# Weeping Wound, Disgruntled Gut and Fading Hunger: Acrodermatitis Enteropathica in an Infant

**Authors:** Sushantika Sushantika, Jyoti Sethi

PMC · DOI: 10.7759/cureus.100465 · Cureus · 2025-12-31

## TL;DR

This paper presents a case of inherited acrodermatitis enteropathica in an infant, successfully treated with zinc supplementation.

## Contribution

The contribution is a case report highlighting the successful management of a rare genetic zinc deficiency disorder in an infant.

## Key findings

- Inherited acrodermatitis enteropathica was diagnosed in an infant through clinical signs and zinc level measurements.
- Zinc supplementation effectively managed the condition and resolved symptoms.
- The disorder is caused by a defect in the SLC39A4 gene, impairing zinc absorption.

## Abstract

Acrodermatitis enteropathica (AE) is a clinical disorder that manifests due to severe zinc deficiency, which can be either genetic or acquired. The acquired form has been reported in patients with poor dietary intake, alcoholism, chronic liver disease, malabsorption syndrome, sickle cell anemia, or chronic renal failure, which usually presents at a later stage in life and has similar clinical features to the inherited defect.

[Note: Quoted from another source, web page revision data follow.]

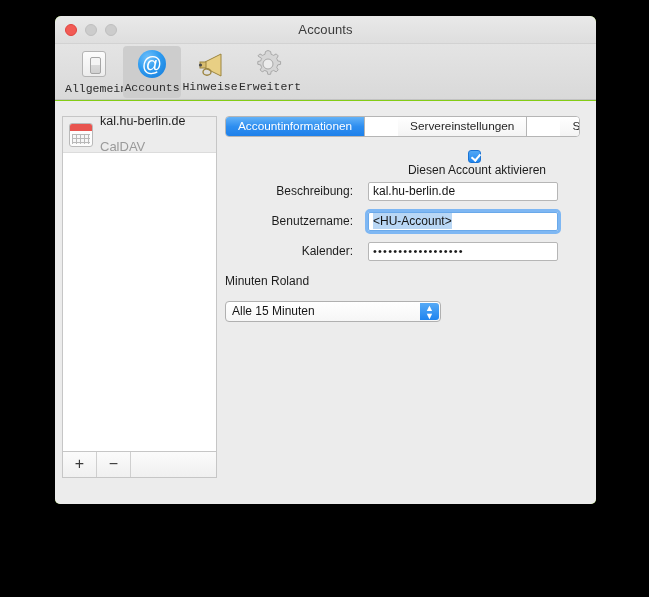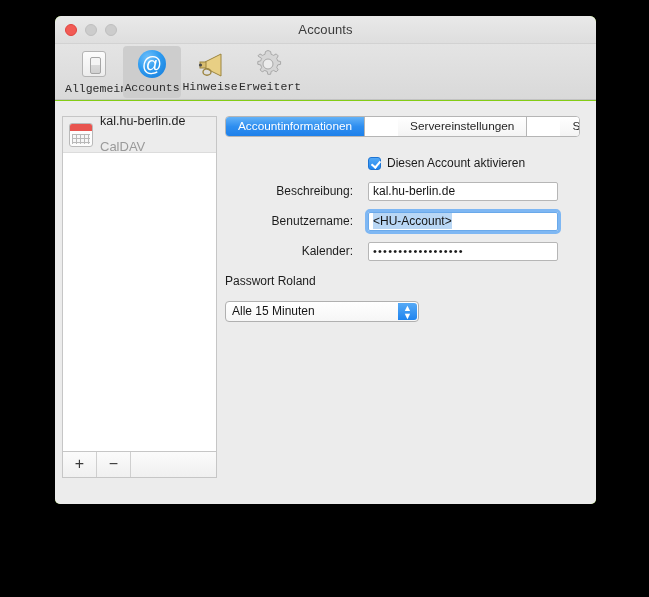--- a/index.html
+++ b/index.html
@@ -275,7 +275,7 @@
   .dots { letter-spacing: 1.2px; font-size: 11px; color: #1b1b1b; }
   .static-val { font-size: 12px; color: #1c1c1c; }
 
-  .checkrow { display: flex; align-items: center; height: 26px; padding-left: 143px; }
+  .checkrow { display: flex; align-items: center; height: 26px; padding-left: 143px; flex-direction: column; }
   .chk {
     width: 13px; height: 13px;
     border-radius: 3px;

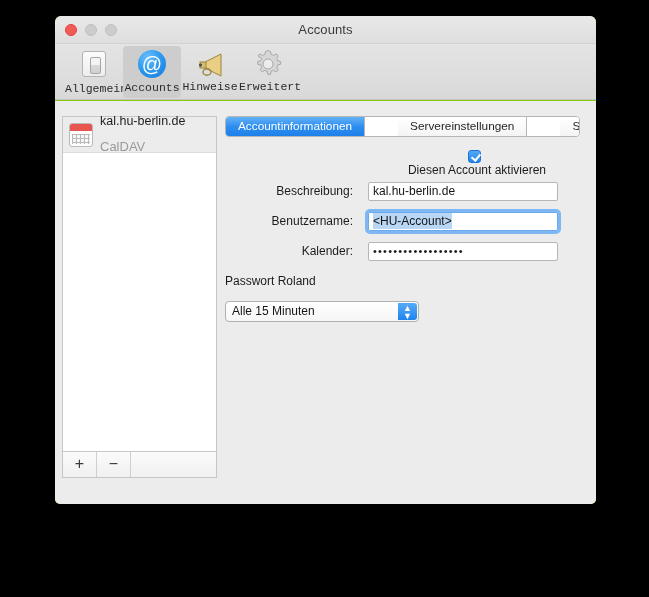--- a/index.html
+++ b/index.html
@@ -428,7 +428,7 @@
           </div>
 
           <div class="frow">
-            <div class="static-val">Passwort Roland</div>
+            <div class="static-val">Minuten Roland</div>
           </div>
 
           <div class="frow">

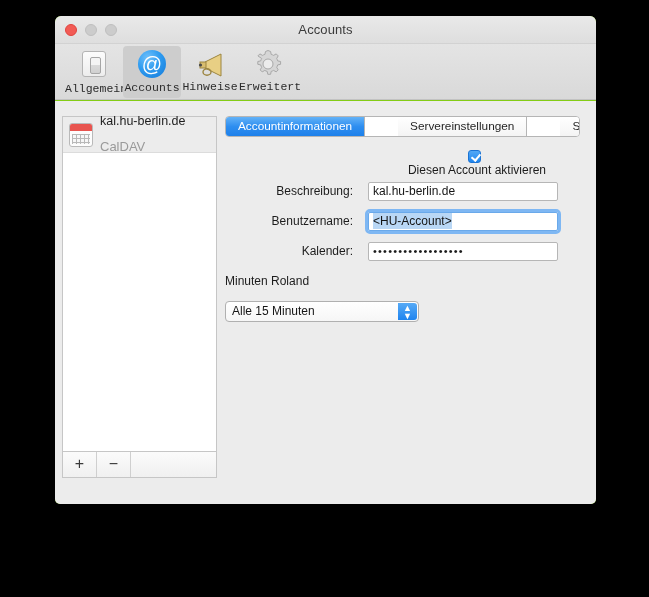--- a/index.html
+++ b/index.html
@@ -296,7 +296,7 @@
   .chk-label { font-size: 12px; color: #1c1c1c; margin-left: 6px; }
 
   .popup {
-    width: 194px; height: 21px;
+    width: 216px; height: 21px;
     background: linear-gradient(to bottom,#ffffff,#f6f6f6);
     border: 1px solid #b0b0b0;
     border-radius: 4px;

On the other hand, the genetic form is an autosomal recessive disorder, characterized by periorificial dermatitis, alopecia, and diarrhea caused by a defect in the SLC39A4 gene located on human chromosome 8, band 8q24.3, which impairs zinc absorption in the small intestine. Zinc is necessary for the functioning of many regulatory genes and enzymes; its deficiency presents with diverse manifestations in childhood, most commonly. Genetic testing is usually not available in many places, so the diagnosis is made clinically, along with measurement of zinc levels in serum or hair, and replenishing with supplements as soon as possible.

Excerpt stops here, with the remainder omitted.